Re: ListSFTP incoming relationship

2018-03-29 Thread scott
Sorry Bryan, but I disagree with you. Not storing state is NOT the main 
point of this new processor. The main point is to allow an incoming 
relationship flowfile to trigger the action, and allow variables to be 
used from the attributes therein.


I agree that if the NiFi community deems it too risky to distribute this 
processor with state keeping optionally available, even if the default 
is to disable it, then so be it. If state is not included optionally, 
then how about making the output flowfile content include more than just 
the file names? Have it include last updated time along with the 
filename. If it searches recursively, you'll want to include the path to 
the file also. Maybe it would be best to output the results into a 
structured format, such as AVRO? Or, maybe it would just be best to 
output one flowfile per remote file found, and include updated time and 
fully qualified path as attributes?


Scott


On 03/29/2018 04:32 AM, Bryan Bende wrote:

The main point of the new processor is to NOT store state so that it
becomes more reasonable to allow incoming flow files.

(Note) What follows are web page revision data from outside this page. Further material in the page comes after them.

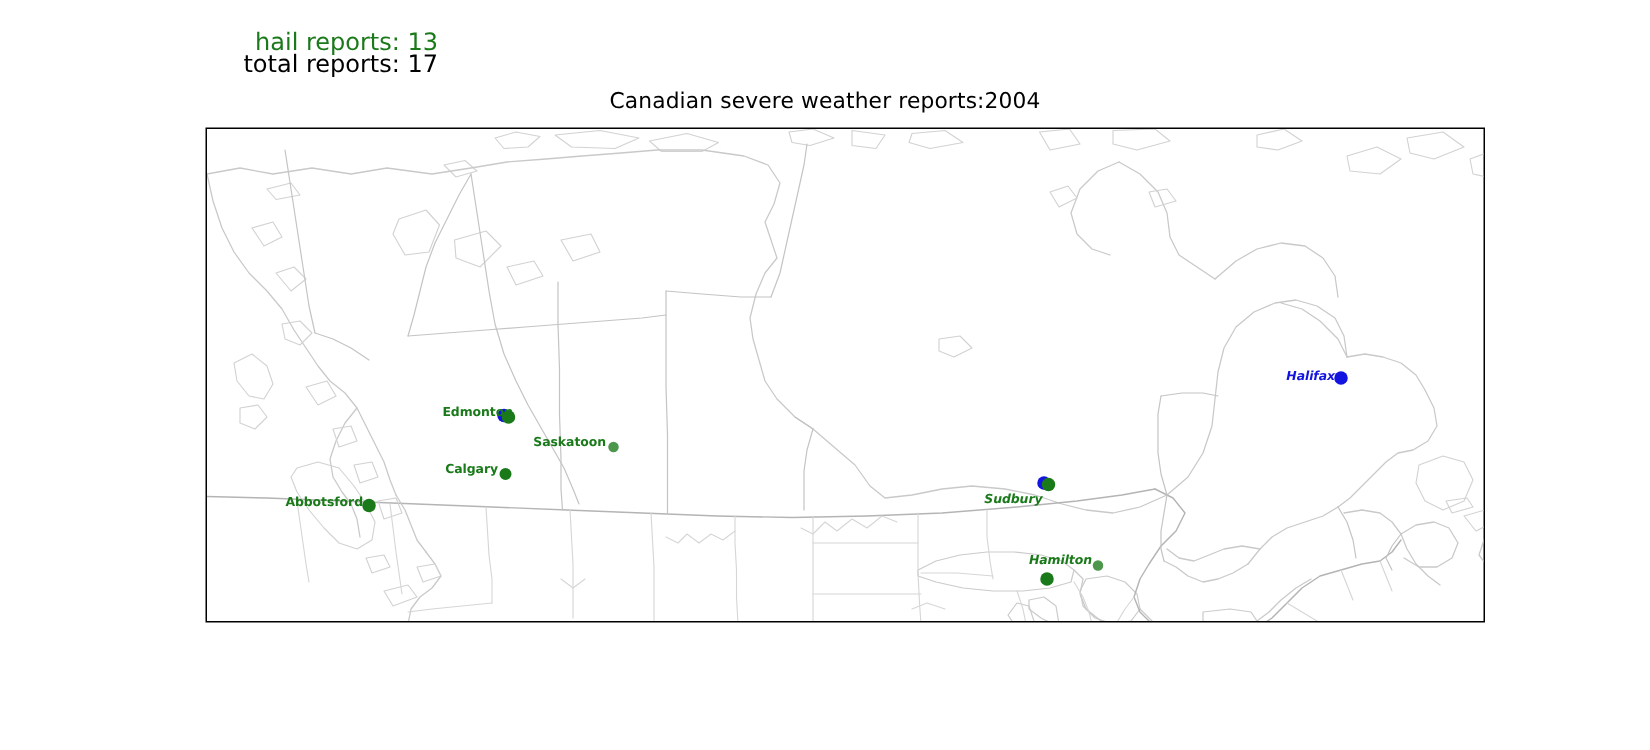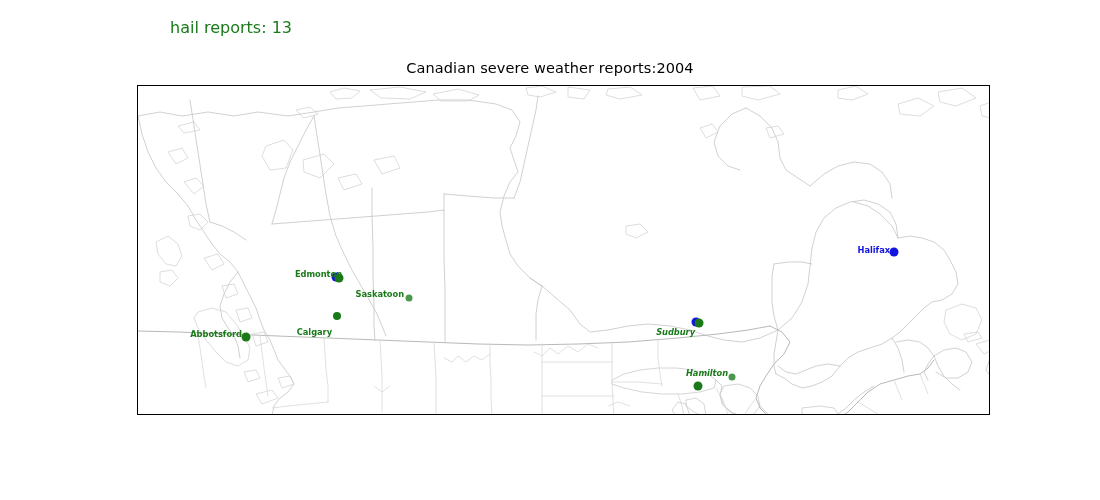"total reports: 17" span.legend-line { html: none -> <span>total reports: 17</span> }
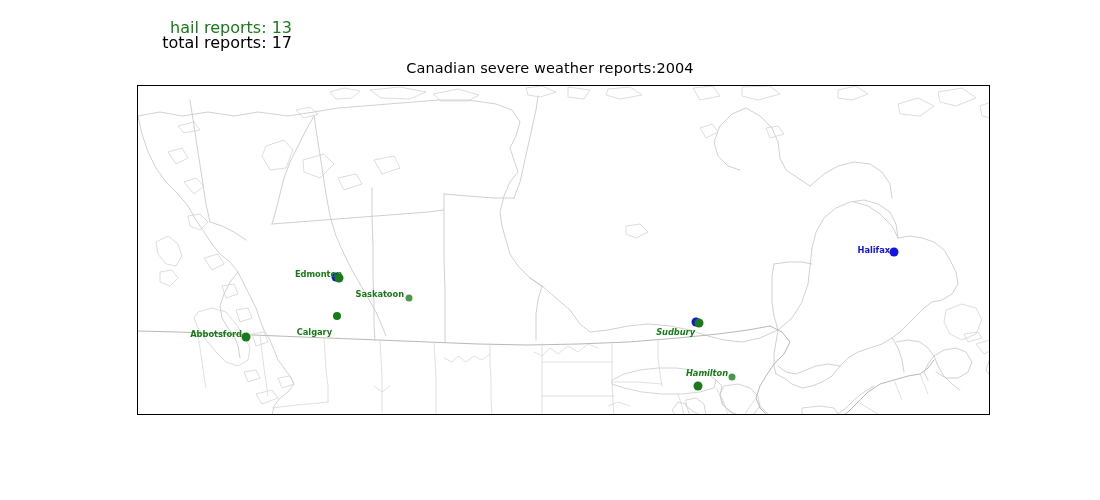"Halifax" div.city-label { font-style: none -> italic }
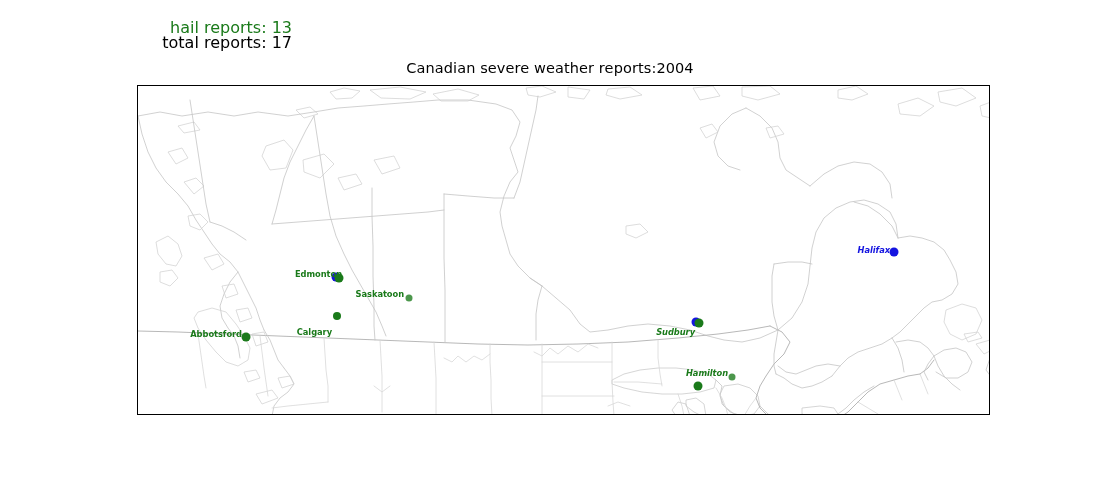"Calgary" div.city-label { margin-top: 20px -> none }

You could probably implement your own custom processor that does both
because you can make assumptions about how you are going to use it, but if
the NiFi community provides one then it needs to work well for all
situations, such as dynamically listing hundreds of directories, which is
problematic when state is involved.

On Thu, Mar 29, 2018 at 1:05 AM Sivaprasanna 
wrote:


Should we really have to have an optional state saving functionality? If
the user is unaware of the implications and proceed to store the state then
what Andrew Grande mentioned will happen - possibilities of never ending
stream of state information being stored. If we still go with the optional
state management approach, documentation have to be clear in explaining the
implications.

Sivaprasanna

On Thu, 29 Mar 2018 at 9:28 AM, scott  wrote:


Okay. So, a new processor called "ScanSFTP", allow incoming relationship
where the content of the flow file is replaced with the list of matching
files from the remote directory, then the list is filtered by the usual
regex parameters like today. Optional state information is kept to
additionally filter the list of files older than the newest file
observed during the last run. Does that sound okay to everyone? If so,
what's the next step?

Scott


On 03/27/2018 06:21 PM, scott wrote:

This is a great discussion, and appreciate the interest in my problem.
I think there are workarounds if you decide not to store state, but
I'd recommend keeping it. I think state should be kept optionally,
even turned off by default. Several times I've had issues where the
state has cause me to miss files, because files get moved into the
source folder out of order, and I've wished I could turn the state
feature off.

In my current use-case, I would not be frequently, dynamically
changing the source directory, though I can see the use-cases where it
would be. In my current use-case, I want to use an external database
table to control the configuration of all my flows. I do this by first
reading the content of the table for this particular flow ID, then
assign the result as attributes to the flowfile, essentially creating
variables I can use throughout the flow to control its behavior. This
works great with flows that initiate with HTTP or SQL, but not
ListSFTP or ListFile.

Scott


On 03/27/2018 02:05 PM, Andy LoPresto wrote:

I think Bryan’s point is a good one and when I first saw this
question (and thought of the previous times it’s been asked), my
initial response is to propose a second processor.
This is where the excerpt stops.